His daughter committed suicide. As did a lover of his.
I certainly have dark spells. When I was younger, I coped by withdrawing. Now, in my 40s, leading teams executing missions, I can't withdraw, it's very much "Hello darkness, my old friend".
Charles Bukowski has become a favorite author. Typing question stems into Google is far more therapeutic than browsing social media. Talking with a friend is more helpful than a therapist. Exercise, similarly. Talking with a friend while riding a bike is positively curative.
Life sucks, then you die. Stop and smell the roses. Shadenfreude isn't all bad. Etc.
I wish people would stop discussing academia as a single experience. The variability between labs and programs is enormous and depends almost entirely on the PI.
There are lots of toxic, stressful companies with poor leadership in competitive fields, but I wouldn't say that "industry is terrible choice" or some other sweeping generalization. People can leave a bad company and still find a great fit somewhere else, just as people can leave bad academic labs and join a better one en route to a successful career.
IME, most of the toxic traits ascribed to academics may be sufficient for success, but they are not necessary. There are highly successful academics who go against all the stereotypes of publish or perish, overwork, or poor management skills.
Imagine that students used to be very active in various grassroot political movements, and these days they cannot organize themselves to do some huge protest, stall every university lesson, not grade papers and finally get some huge reforms that would help them and the rest of the faculty. Unfortunate, this probably happens because people who do PhD are not actually very assertive on their own and they have very impaired cooperation skills.
> people who do PhD are not actually very assertive on their own and they have very impaired cooperation skills
Where exactly are you pulling this from? That has not been my experience, both from my research lab and from other students I've met at a variety of conferences.
Because their work does not directly financially support the university in the short-term, so any forms of protest negatively affect their own advisors while the institution feels very little impact. There are still student unions and this is an ongoing discussion in the academic community.
Again, why do you claim phd students are "not assertive" with "impaired cooperation skills"? Or is that just a personal judgement on your part?

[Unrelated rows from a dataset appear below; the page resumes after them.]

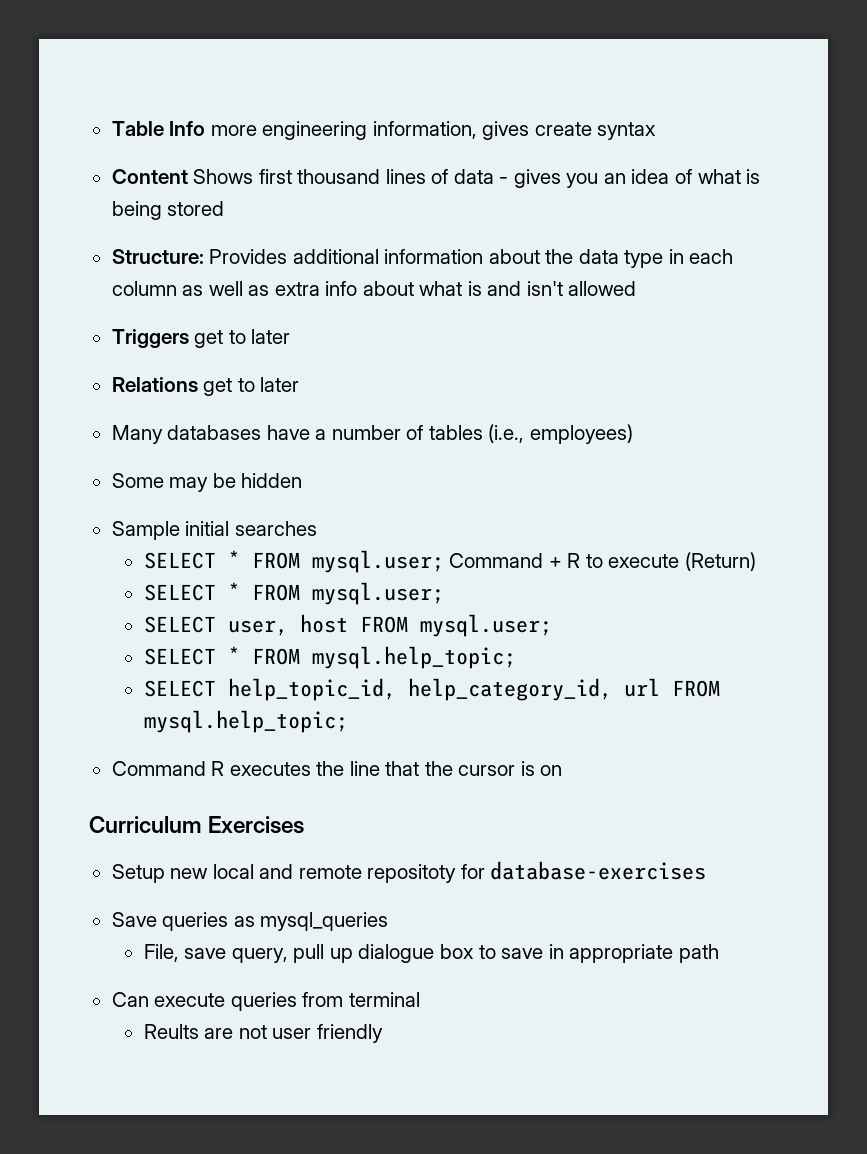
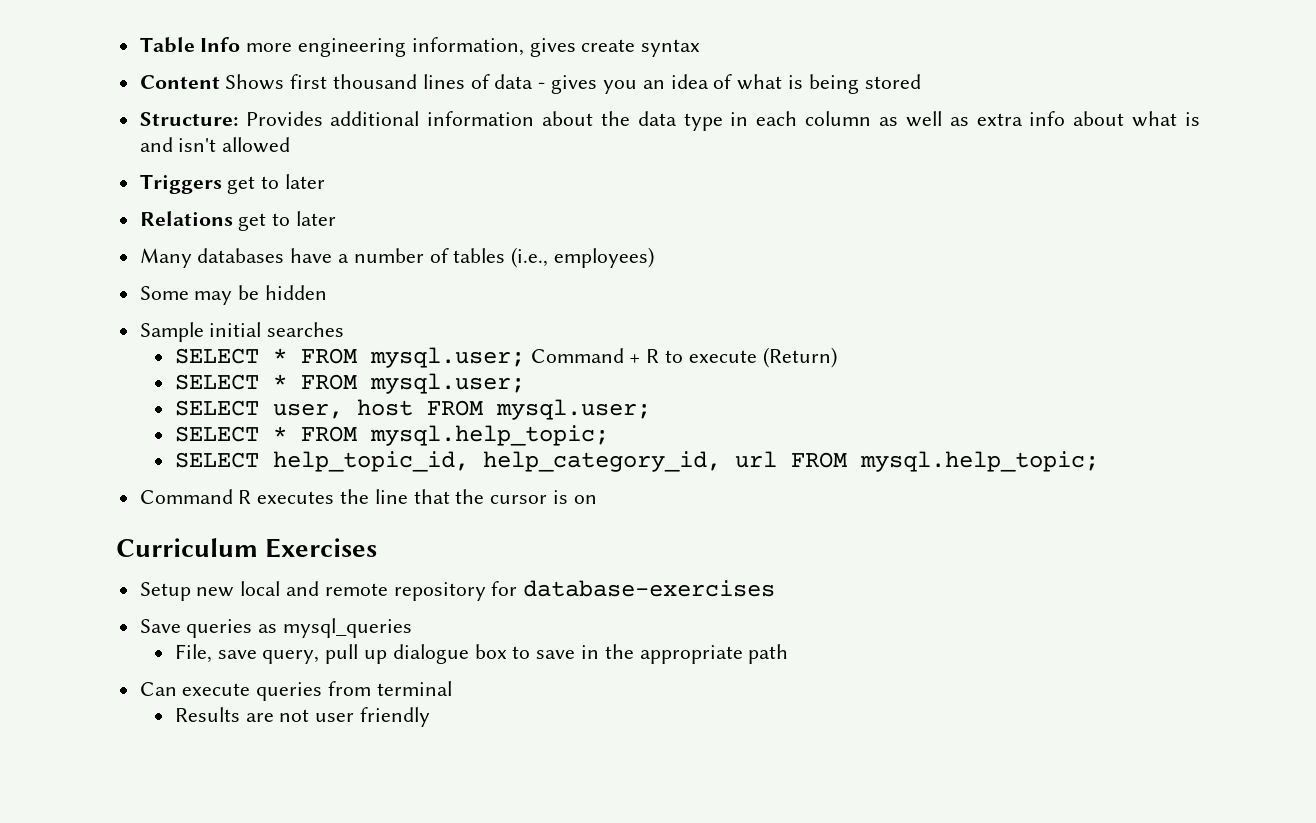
- Setup new local and remote repositoty for database-exercises
+ Setup new local and remote repository for database-exercises
- File, save query, pull up dialogue box to save in appropriate path
+ File, save query, pull up dialogue box to save in the appropriate path
- Reults are not user friendly
+ Results are not user friendly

They do organize, PhDs at my uni (grad students in general) have their own union which negotiates contracts, benefits and minimum wages. The issue is that there's only so much they can do given their position as people more dependent on the system than the system is on them. Especially when adding in how different PhD programs and funding can be between departments or even within deparments.
In a way, the grinder serves as a test of willpower and discipline and those who could persevere through it can say they have the mental fortitude to handle stress and still achieve results despite adverse circumstances. Whenever I am kinda stressed out, I recall my time in school and it gives me something similar to "I have been through worse, I can make this work".
On the other hand, I tell everyone who bothers to ask that no, a PhD is not worth it. Get a master and go to work. Or better, get a BS and make the company sponsor that master degree. That PhD will drain both your life and energy and once you got it, you will still need to compete against people of your level. Nothing changes except a permanent mental scar.